═════ Provided data ═════
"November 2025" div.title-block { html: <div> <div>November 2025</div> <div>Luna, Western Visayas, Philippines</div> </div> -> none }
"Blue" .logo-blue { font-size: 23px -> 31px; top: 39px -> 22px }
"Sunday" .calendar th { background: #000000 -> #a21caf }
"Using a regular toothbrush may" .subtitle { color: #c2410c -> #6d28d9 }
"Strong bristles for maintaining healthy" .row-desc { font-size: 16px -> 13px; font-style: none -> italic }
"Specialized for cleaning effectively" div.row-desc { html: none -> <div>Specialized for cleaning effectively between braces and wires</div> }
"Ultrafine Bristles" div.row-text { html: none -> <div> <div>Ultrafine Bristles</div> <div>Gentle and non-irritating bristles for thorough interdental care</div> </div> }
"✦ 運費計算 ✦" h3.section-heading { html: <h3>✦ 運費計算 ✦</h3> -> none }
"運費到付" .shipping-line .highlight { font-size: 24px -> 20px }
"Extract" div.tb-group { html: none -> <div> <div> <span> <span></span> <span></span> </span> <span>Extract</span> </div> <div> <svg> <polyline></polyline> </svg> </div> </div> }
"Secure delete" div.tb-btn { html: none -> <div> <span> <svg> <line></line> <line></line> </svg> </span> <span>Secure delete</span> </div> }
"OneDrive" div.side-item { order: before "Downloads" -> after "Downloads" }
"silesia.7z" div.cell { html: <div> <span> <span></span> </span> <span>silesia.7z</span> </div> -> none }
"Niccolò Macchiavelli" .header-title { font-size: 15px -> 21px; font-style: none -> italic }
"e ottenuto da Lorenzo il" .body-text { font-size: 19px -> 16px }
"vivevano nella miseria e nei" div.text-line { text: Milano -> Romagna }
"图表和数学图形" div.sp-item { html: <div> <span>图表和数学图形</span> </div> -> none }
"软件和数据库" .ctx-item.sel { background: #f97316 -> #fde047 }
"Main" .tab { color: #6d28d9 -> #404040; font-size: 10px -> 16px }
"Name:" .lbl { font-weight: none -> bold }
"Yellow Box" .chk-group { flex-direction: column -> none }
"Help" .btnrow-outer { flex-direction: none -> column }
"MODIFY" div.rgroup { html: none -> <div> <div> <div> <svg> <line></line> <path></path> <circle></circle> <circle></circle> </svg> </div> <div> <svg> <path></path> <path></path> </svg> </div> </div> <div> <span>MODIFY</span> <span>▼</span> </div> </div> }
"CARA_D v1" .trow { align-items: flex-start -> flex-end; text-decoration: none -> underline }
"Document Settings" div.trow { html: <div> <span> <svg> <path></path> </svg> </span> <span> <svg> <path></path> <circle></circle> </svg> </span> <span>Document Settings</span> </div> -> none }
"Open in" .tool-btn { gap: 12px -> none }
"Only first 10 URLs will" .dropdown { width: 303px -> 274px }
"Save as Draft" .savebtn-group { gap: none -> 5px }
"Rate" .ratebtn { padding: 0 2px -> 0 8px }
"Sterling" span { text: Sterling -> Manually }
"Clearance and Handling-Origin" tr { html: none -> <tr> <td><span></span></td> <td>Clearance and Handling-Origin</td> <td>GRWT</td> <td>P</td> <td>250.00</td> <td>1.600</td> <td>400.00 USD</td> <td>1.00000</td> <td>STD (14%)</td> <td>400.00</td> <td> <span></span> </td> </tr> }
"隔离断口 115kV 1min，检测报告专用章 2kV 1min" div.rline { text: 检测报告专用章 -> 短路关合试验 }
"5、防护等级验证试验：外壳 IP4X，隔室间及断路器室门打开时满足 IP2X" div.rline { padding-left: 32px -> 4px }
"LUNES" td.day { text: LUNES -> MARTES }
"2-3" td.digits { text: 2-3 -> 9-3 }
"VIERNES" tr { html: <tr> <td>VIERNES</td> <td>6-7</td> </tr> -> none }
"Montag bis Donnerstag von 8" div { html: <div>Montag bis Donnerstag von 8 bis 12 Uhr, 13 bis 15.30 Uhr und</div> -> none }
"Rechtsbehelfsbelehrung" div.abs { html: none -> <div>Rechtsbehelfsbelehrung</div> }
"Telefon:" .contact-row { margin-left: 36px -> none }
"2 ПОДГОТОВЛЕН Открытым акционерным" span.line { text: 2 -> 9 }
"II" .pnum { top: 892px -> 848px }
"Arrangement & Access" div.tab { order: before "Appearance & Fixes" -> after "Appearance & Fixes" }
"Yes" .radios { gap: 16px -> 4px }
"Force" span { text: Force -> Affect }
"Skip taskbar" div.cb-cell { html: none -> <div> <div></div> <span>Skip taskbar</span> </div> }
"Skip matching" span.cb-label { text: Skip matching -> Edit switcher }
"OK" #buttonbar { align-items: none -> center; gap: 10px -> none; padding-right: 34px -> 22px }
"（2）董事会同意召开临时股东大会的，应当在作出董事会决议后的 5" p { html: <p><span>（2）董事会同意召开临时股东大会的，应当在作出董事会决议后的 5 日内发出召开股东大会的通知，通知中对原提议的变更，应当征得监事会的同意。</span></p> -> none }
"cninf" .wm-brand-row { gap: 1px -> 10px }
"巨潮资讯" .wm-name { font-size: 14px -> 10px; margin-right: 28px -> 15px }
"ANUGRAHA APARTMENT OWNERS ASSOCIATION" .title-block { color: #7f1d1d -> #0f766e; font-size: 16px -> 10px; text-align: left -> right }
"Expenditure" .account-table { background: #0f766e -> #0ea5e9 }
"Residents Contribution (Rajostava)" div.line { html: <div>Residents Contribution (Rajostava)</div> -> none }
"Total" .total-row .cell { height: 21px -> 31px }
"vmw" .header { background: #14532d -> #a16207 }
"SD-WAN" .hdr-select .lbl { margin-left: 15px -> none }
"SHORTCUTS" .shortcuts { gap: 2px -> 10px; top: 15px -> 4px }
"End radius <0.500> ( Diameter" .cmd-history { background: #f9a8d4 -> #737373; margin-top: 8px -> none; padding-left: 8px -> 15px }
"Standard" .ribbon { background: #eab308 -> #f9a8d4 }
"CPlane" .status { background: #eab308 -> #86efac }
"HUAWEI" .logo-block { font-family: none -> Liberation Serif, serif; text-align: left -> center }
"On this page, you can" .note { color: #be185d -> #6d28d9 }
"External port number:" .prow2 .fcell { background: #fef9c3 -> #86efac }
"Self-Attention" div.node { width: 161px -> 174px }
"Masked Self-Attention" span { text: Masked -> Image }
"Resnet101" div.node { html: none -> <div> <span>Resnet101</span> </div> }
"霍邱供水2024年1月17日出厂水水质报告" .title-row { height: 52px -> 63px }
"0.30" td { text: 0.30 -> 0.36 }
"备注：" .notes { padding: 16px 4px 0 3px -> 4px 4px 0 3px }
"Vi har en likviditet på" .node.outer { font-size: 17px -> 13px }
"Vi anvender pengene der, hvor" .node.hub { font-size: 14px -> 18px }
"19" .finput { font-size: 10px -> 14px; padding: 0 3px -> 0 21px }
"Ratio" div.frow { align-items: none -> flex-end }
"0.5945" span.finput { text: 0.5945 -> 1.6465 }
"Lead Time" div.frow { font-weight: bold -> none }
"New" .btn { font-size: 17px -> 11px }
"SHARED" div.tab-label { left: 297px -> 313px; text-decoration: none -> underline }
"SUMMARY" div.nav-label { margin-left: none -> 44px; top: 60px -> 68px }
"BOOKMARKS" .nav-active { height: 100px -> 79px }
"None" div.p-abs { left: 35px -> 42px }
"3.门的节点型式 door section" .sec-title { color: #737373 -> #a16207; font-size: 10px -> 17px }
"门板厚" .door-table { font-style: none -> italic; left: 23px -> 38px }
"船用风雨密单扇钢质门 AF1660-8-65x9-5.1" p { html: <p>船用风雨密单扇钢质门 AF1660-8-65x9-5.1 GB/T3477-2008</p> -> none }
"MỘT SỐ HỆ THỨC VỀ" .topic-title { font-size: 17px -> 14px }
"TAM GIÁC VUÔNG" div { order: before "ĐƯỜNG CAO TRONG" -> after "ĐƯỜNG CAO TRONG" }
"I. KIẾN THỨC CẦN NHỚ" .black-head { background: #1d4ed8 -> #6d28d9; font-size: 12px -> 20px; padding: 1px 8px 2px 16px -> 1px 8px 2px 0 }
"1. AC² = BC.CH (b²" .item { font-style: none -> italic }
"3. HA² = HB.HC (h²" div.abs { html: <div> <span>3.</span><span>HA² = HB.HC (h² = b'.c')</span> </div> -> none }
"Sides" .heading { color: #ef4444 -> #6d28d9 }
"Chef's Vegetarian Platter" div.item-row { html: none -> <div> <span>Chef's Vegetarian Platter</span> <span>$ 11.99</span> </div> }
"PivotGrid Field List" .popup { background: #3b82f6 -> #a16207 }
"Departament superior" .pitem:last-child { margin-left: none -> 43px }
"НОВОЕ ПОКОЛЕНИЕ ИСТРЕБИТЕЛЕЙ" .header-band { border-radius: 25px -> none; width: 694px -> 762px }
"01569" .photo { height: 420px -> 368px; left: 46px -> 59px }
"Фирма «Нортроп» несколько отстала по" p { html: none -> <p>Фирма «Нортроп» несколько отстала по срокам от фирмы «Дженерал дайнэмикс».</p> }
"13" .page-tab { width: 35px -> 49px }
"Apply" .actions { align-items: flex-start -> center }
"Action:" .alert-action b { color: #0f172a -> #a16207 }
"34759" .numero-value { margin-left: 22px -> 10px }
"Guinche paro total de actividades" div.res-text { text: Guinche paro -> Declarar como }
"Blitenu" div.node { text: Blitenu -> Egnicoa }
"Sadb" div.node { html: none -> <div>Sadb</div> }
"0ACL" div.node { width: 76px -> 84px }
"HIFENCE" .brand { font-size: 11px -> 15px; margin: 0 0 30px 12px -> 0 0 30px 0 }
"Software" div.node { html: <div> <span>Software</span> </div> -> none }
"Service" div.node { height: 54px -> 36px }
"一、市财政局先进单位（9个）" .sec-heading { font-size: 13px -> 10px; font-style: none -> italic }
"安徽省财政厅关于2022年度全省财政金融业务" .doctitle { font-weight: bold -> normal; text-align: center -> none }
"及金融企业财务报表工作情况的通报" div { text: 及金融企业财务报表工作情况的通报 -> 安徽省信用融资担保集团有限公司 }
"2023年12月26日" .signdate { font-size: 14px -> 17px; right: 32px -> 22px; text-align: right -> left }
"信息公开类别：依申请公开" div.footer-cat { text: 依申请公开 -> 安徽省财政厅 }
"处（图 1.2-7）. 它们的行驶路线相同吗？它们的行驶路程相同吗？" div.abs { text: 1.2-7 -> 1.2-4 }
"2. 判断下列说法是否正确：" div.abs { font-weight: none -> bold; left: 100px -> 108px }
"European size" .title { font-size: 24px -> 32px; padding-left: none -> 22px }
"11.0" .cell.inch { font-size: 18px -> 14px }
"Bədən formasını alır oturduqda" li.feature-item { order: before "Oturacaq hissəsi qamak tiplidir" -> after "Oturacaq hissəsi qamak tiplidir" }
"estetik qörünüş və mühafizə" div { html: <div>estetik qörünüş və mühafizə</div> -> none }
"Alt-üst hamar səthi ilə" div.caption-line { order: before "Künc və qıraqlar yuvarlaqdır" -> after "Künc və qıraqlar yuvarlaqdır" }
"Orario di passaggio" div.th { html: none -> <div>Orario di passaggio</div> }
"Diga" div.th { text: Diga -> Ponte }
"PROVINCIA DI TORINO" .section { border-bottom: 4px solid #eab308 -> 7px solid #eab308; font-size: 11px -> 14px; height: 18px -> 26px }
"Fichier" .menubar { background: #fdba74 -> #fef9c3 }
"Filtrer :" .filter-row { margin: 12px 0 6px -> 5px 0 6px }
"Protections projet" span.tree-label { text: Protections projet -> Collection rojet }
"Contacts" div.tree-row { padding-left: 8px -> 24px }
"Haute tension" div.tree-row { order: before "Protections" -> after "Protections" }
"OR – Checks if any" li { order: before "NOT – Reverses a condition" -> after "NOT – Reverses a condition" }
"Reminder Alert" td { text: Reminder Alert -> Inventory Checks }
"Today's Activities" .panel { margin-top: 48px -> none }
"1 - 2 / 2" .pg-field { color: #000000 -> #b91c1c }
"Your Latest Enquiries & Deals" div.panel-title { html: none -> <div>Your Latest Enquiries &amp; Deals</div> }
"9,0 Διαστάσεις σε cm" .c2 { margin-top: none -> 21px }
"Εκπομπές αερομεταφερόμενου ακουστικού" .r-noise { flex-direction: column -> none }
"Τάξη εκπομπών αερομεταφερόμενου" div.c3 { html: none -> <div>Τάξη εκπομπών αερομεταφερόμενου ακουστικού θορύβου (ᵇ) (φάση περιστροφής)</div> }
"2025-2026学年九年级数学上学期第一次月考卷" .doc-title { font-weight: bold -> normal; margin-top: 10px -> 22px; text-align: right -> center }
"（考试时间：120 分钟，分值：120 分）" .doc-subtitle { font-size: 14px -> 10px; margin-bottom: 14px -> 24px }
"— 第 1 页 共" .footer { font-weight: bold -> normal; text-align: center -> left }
═════
## Directions
In the material above, find every line with the word "panel" and show it.

## Exercise response
"Today's Activities" .panel { margin-top: 48px -> none }
"Your Latest Enquiries & Deals" div.panel-title { html: none -> <div>Your Latest Enquiries &amp; Deals</div> }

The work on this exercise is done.